Résumé de la décision
La Cour d'appel de Paris a rendu une ordonnance le 23 juillet 2024 concernant l'appel interjeté par M. [M] [T], un ressortissant guinéen, contre une décision du juge des libertés et de la détention du tribunal judiciaire de Meaux. Ce dernier avait déclaré irrecevable le recours de M. [M] [T] relatif à son placement en rétention administrative. La Cour a confirmé cette irrecevabilité en appel, considérant que l'appel était manifestement irrecevable et a ordonné son rejet sans convocation préalable des parties.
Arguments pertinents
La décision de la Cour repose sur plusieurs points juridiques clés :
1. Irrecevabilité de l'appel : La Cour a constaté que la requête de M. [M] [T] était irrecevable en première instance en raison de sa tardiveté, ce qui a été renforcé en appel. La Cour a appliqué l'article L 743-23 du Code de l'entrée et du séjour des étrangers et du droit d'asile, qui permet de rejeter un appel manifestement irrecevable sans convocation des parties.
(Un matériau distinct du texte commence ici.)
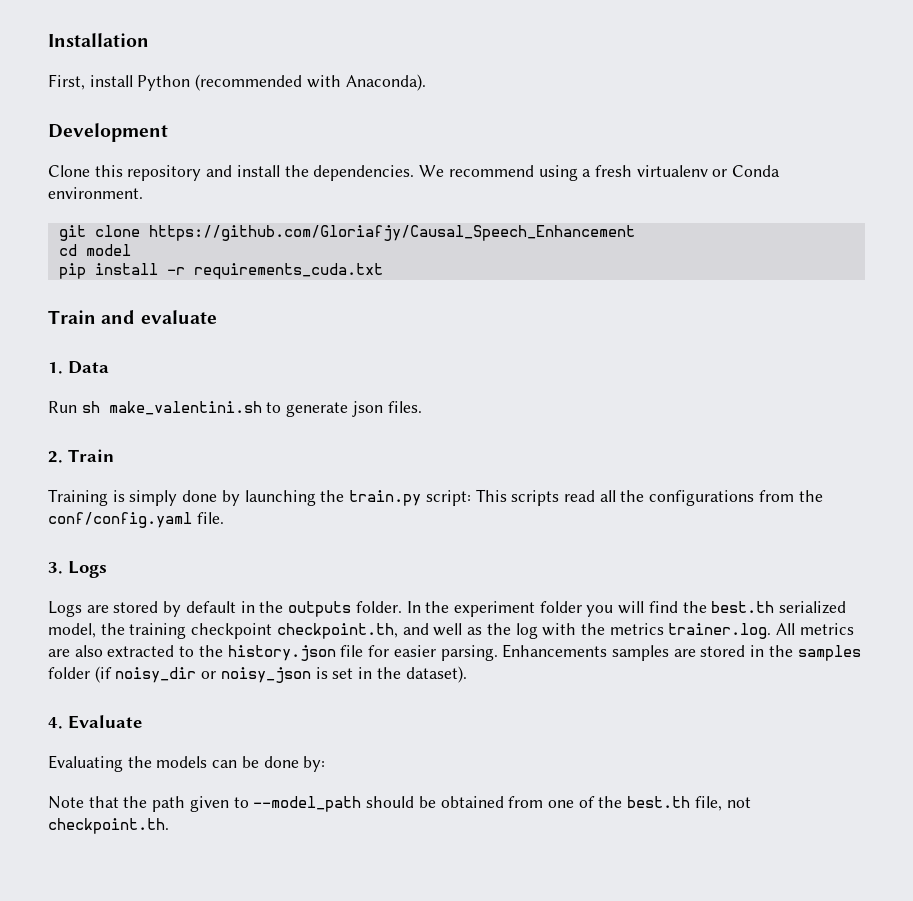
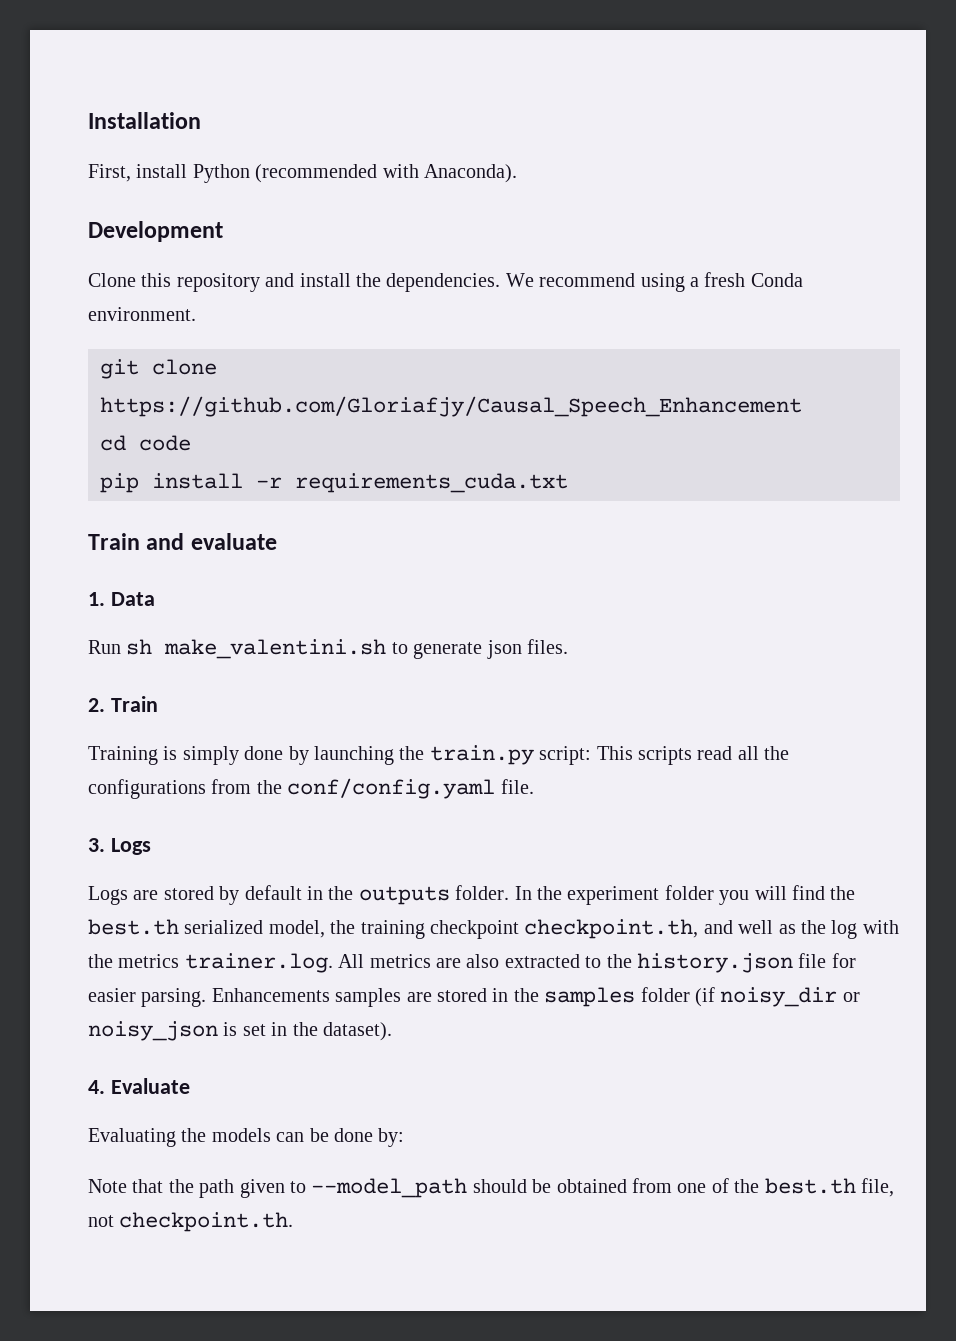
- We recommend using a fresh virtualenv or Conda environment.
+ We recommend using a fresh Conda environment.
- cd model
+ cd code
2. Absence de circonstances nouvelles : La Cour a noté qu'aucune circonstance nouvelle de fait ou de droit n'était intervenue depuis le placement en rétention, ce qui justifie le rejet de l'appel. Cela est en accord avec l'article L 743-23-2° du même code, qui stipule que l'appel peut être rejeté si les éléments fournis ne permettent pas de justifier la fin de la rétention.
Interprétations et citations légales
La décision s'appuie sur des dispositions précises du Code de l'entrée et du séjour des étrangers et du droit d'asile :
- Code de l'entrée et du séjour des étrangers et du droit d'asile - Article L 743-23 : Cet article permet le rejet d'un appel manifestement irrecevable sans convocation préalable des parties, ce qui a été appliqué dans le cas présent pour assurer une bonne administration de la justice.
- Code de l'entrée et du séjour des étrangers et du droit d'asile - Article L 743-23-2° : Cet article précise que le premier président de la cour d'appel ou son délégué peut rejeter la déclaration d'appel sans convocation préalable si aucune circonstance nouvelle n'est intervenue depuis le placement en rétention. La Cour a constaté que la requête de M. [M] [T] ne présentait pas d'éléments nouveaux justifiant la contestation de la décision de rétention.
En conclusion, la Cour d'appel a statué en faveur du rejet de l'appel de M. [M] [T], confirmant ainsi la décision du juge des libertés et de la détention, en se fondant sur des dispositions légales claires et en l'absence de nouveaux éléments.